## Exercise details
Starting at the line with "Не попасть в" and ending at the line with "From litter and", print exactly the lines of the entries below. Pictures do not belong in the copy.

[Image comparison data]
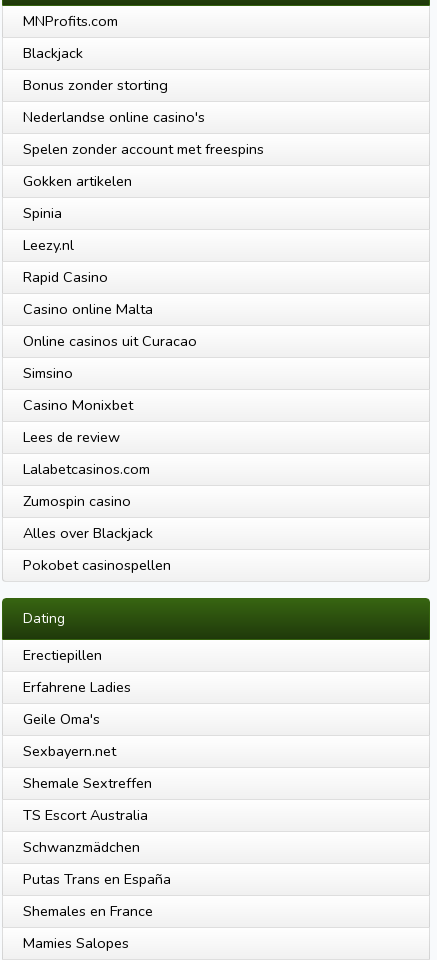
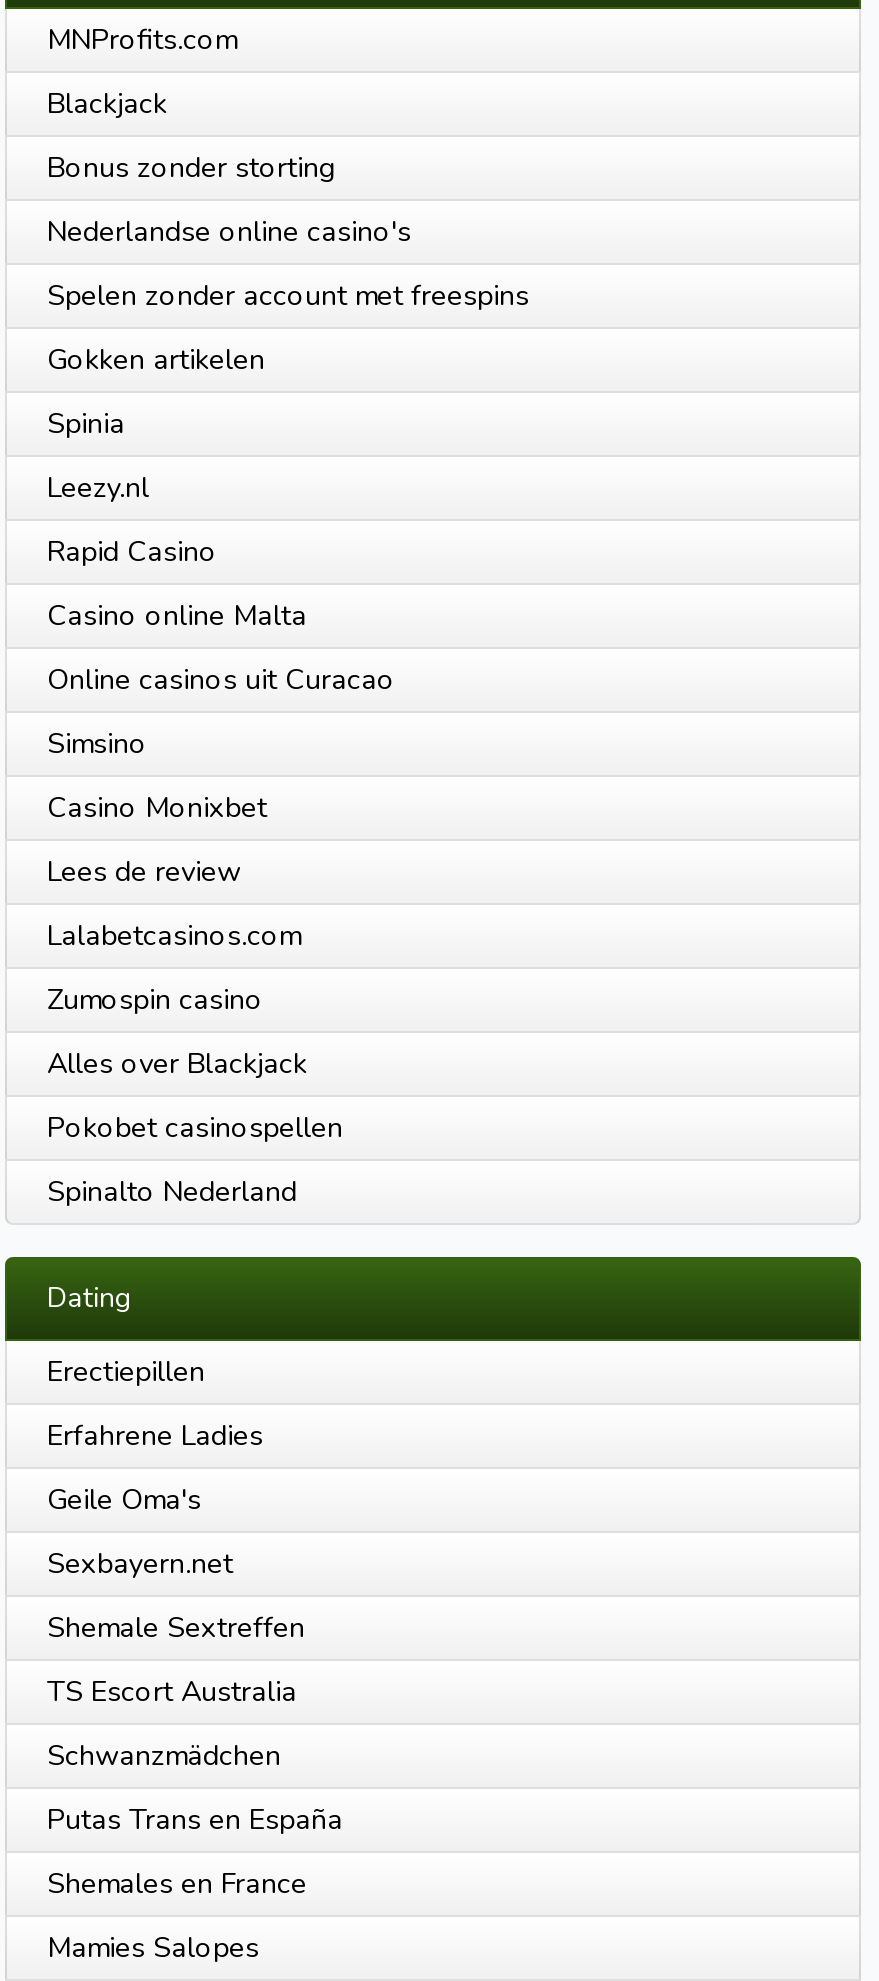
+ Spinalto Nederland
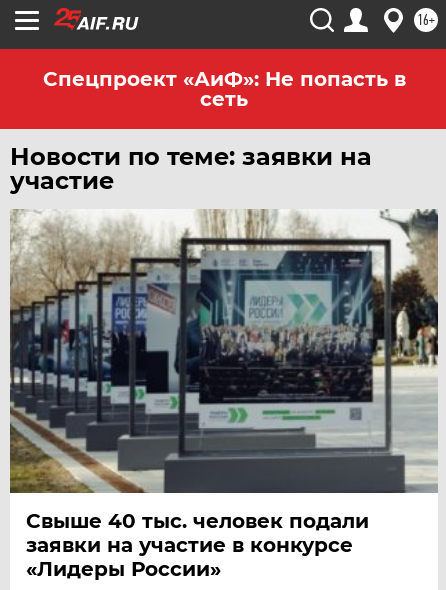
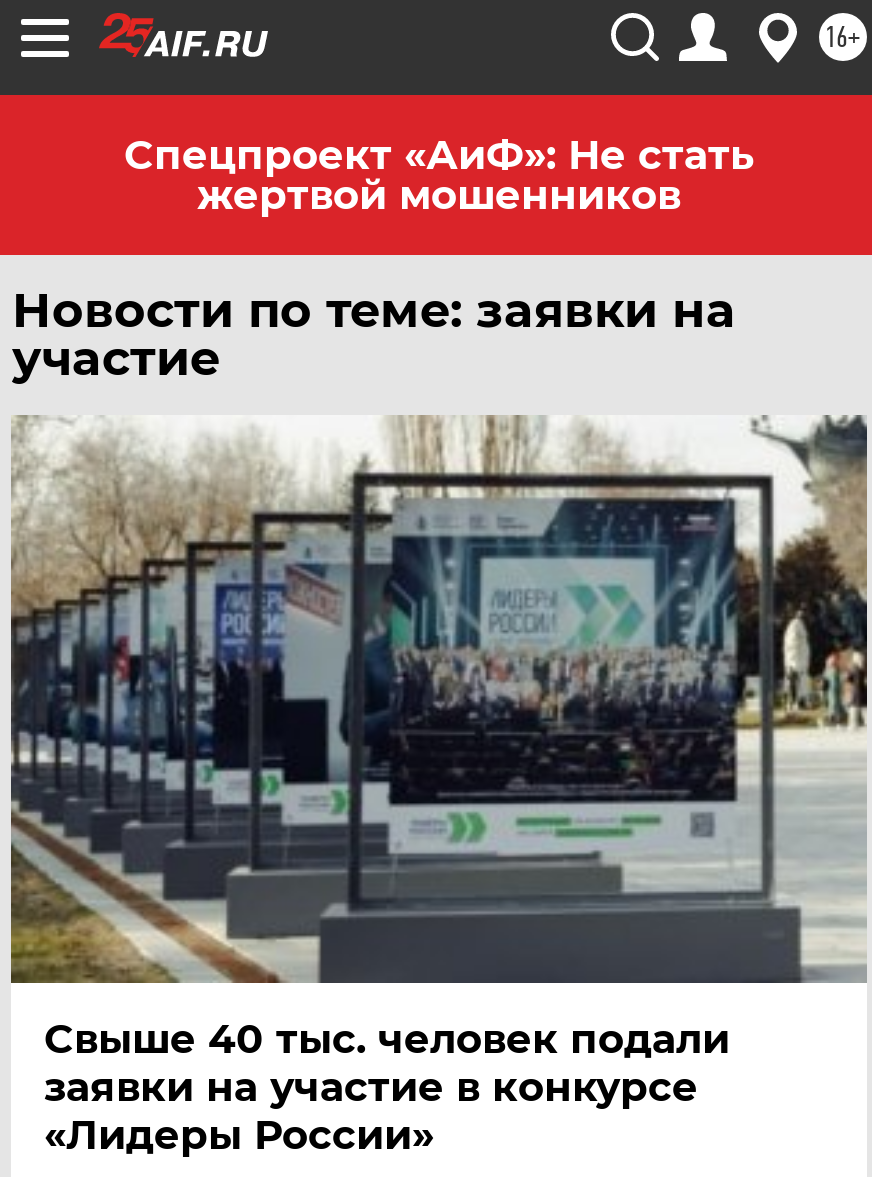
- Спецпроект «АиФ»: Не попасть в
- сеть
+ Спецпроект «АиФ»: Не стать
+ жертвой мошенников
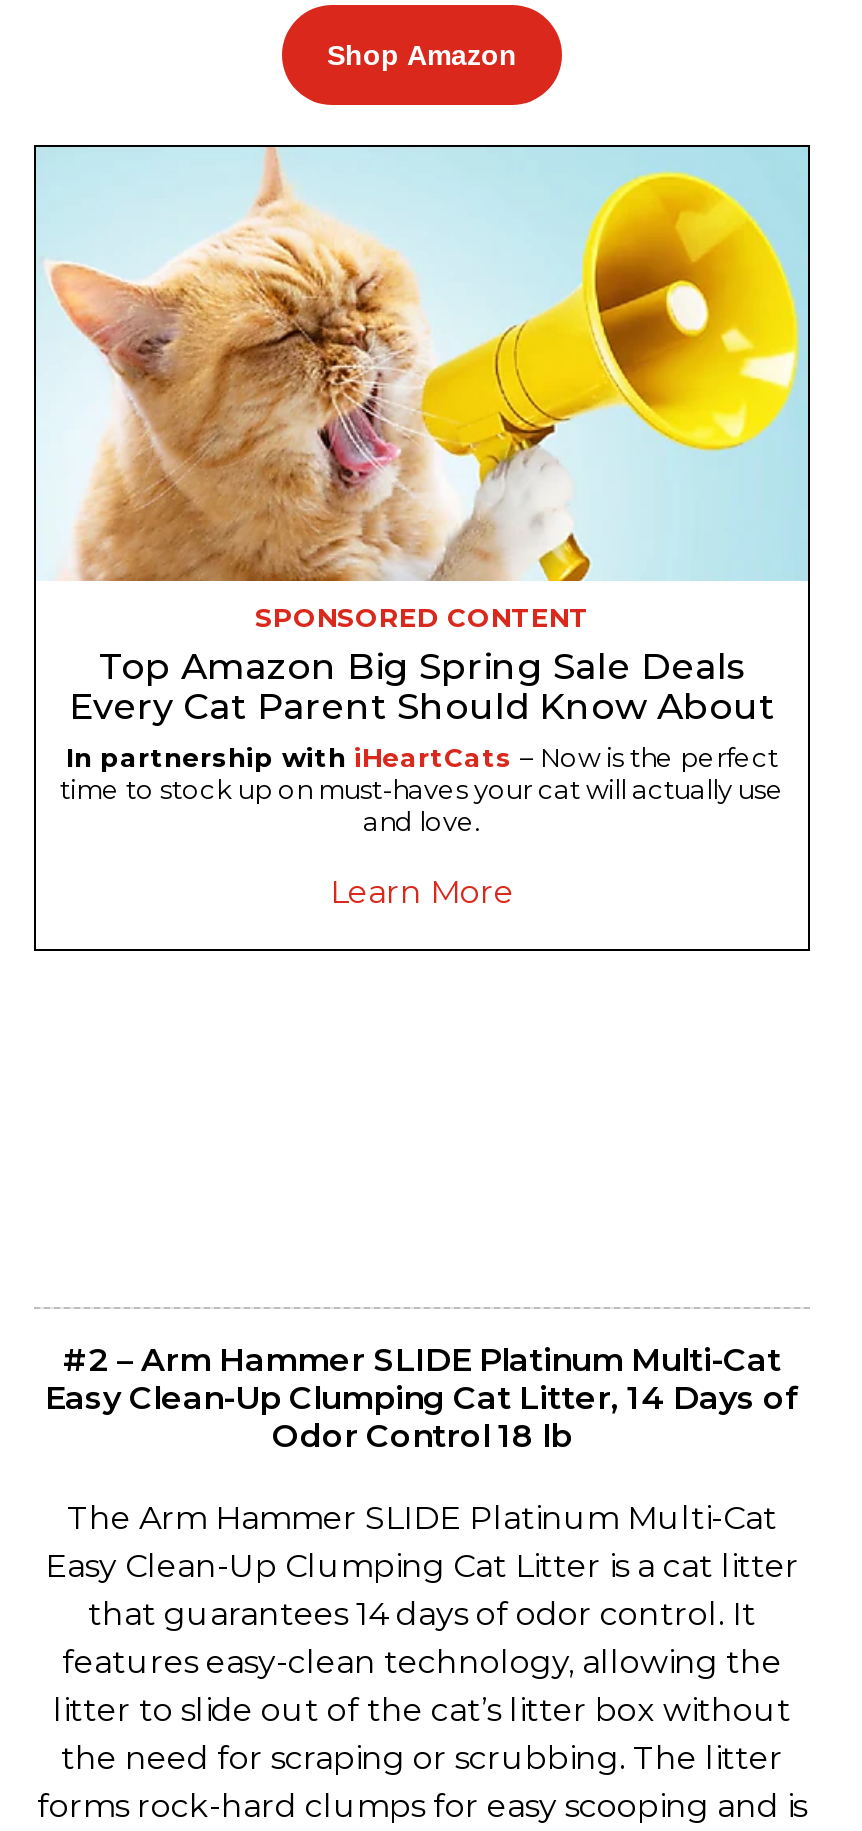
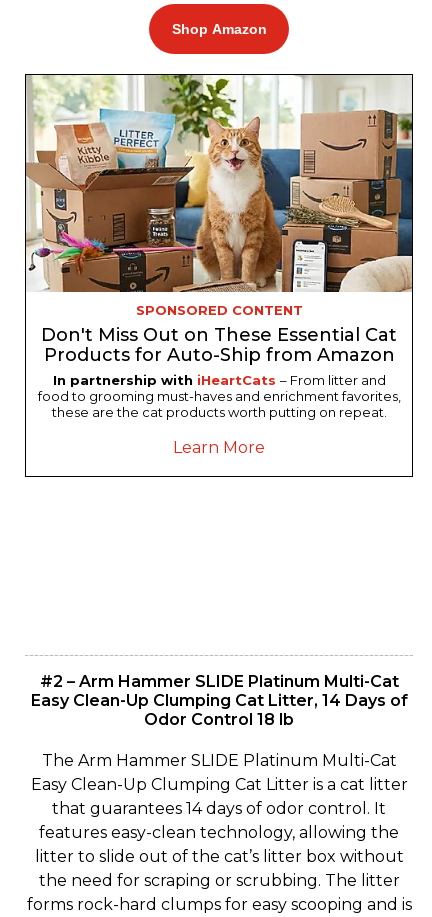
- [image]
- Top Amazon Big Spring Sale Deals
- Every Cat Parent Should Know About
- In partnership with iHeartCats – Now is the perfect
- time to stock up on must-haves your cat will actually use
- and love.
+ [image]
+ Don't Miss Out on These Essential Cat
+ Products for Auto-Ship from Amazon
+ In partnership with iHeartCats – From litter and
+ food to grooming must-haves and enrichment favorites,
+ these are the cat products worth putting on repeat.
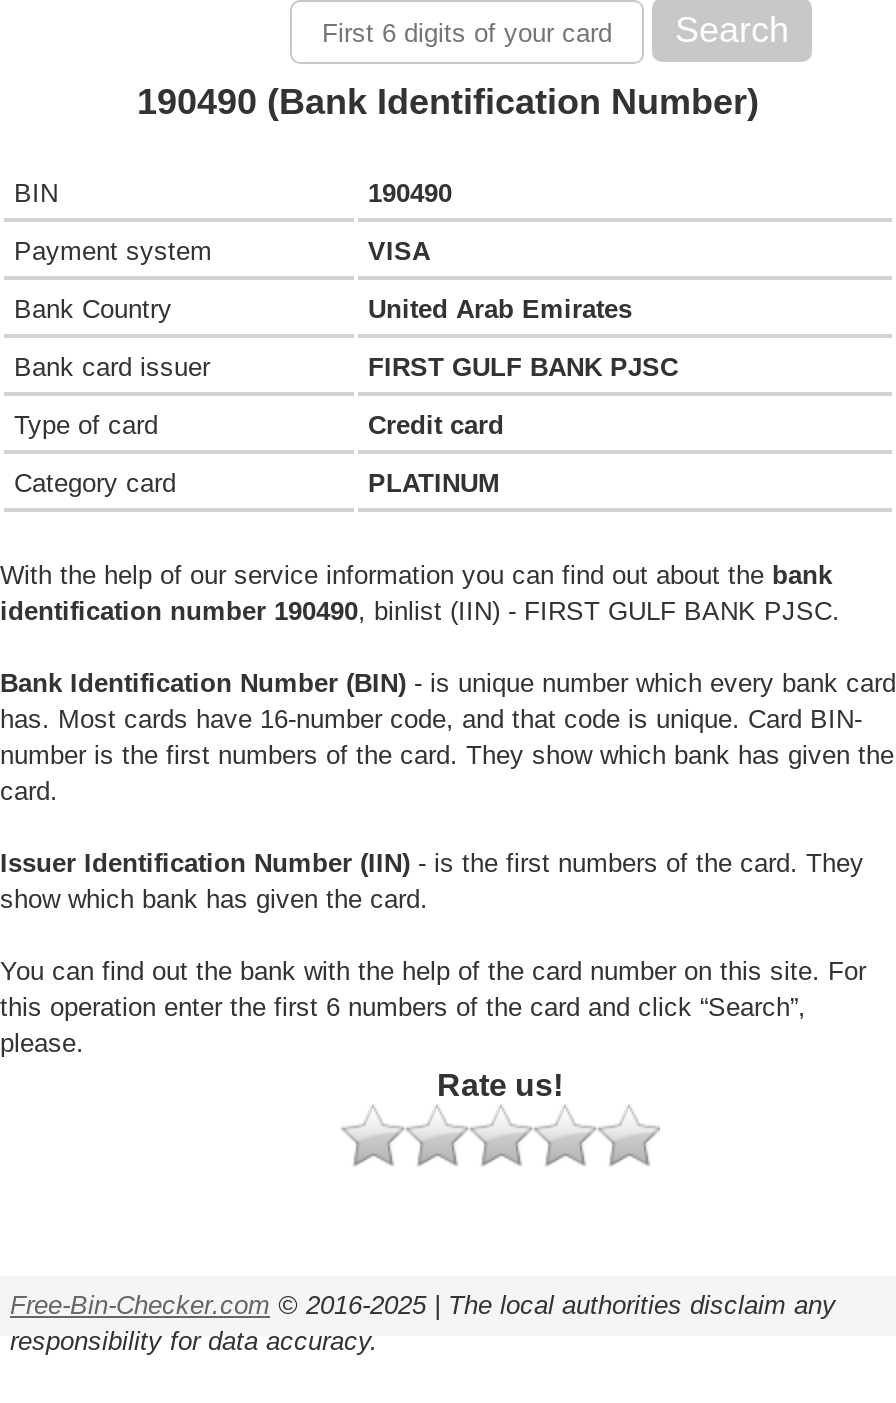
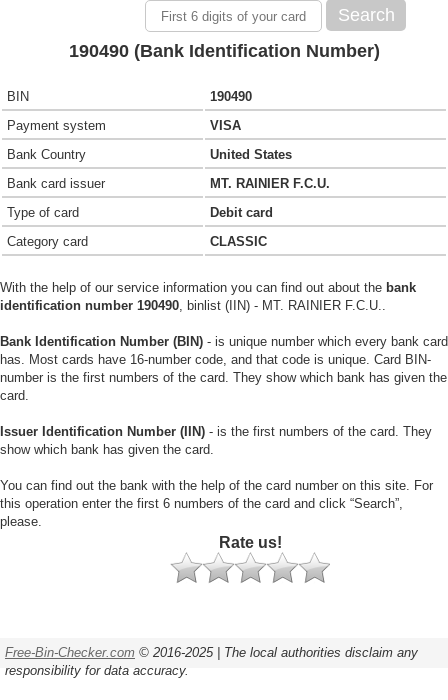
- United Arab Emirates
+ United States

- FIRST GULF BANK PJSC
+ MT. RAINIER F.C.U.

- Credit card
+ Debit card

- PLATINUM
+ CLASSIC

- identification number 190490, binlist (IIN) - FIRST GULF BANK PJSC.
+ identification number 190490, binlist (IIN) - MT. RAINIER F.C.U..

## Your solution
- Спецпроект «АиФ»: Не попасть в
- сеть
+ Спецпроект «АиФ»: Не стать
+ жертвой мошенников
- [image]
- Top Amazon Big Spring Sale Deals
- Every Cat Parent Should Know About
- In partnership with iHeartCats – Now is the perfect
- time to stock up on must-haves your cat will actually use
- and love.
+ [image]
+ Don't Miss Out on These Essential Cat
+ Products for Auto-Ship from Amazon
+ In partnership with iHeartCats – From litter and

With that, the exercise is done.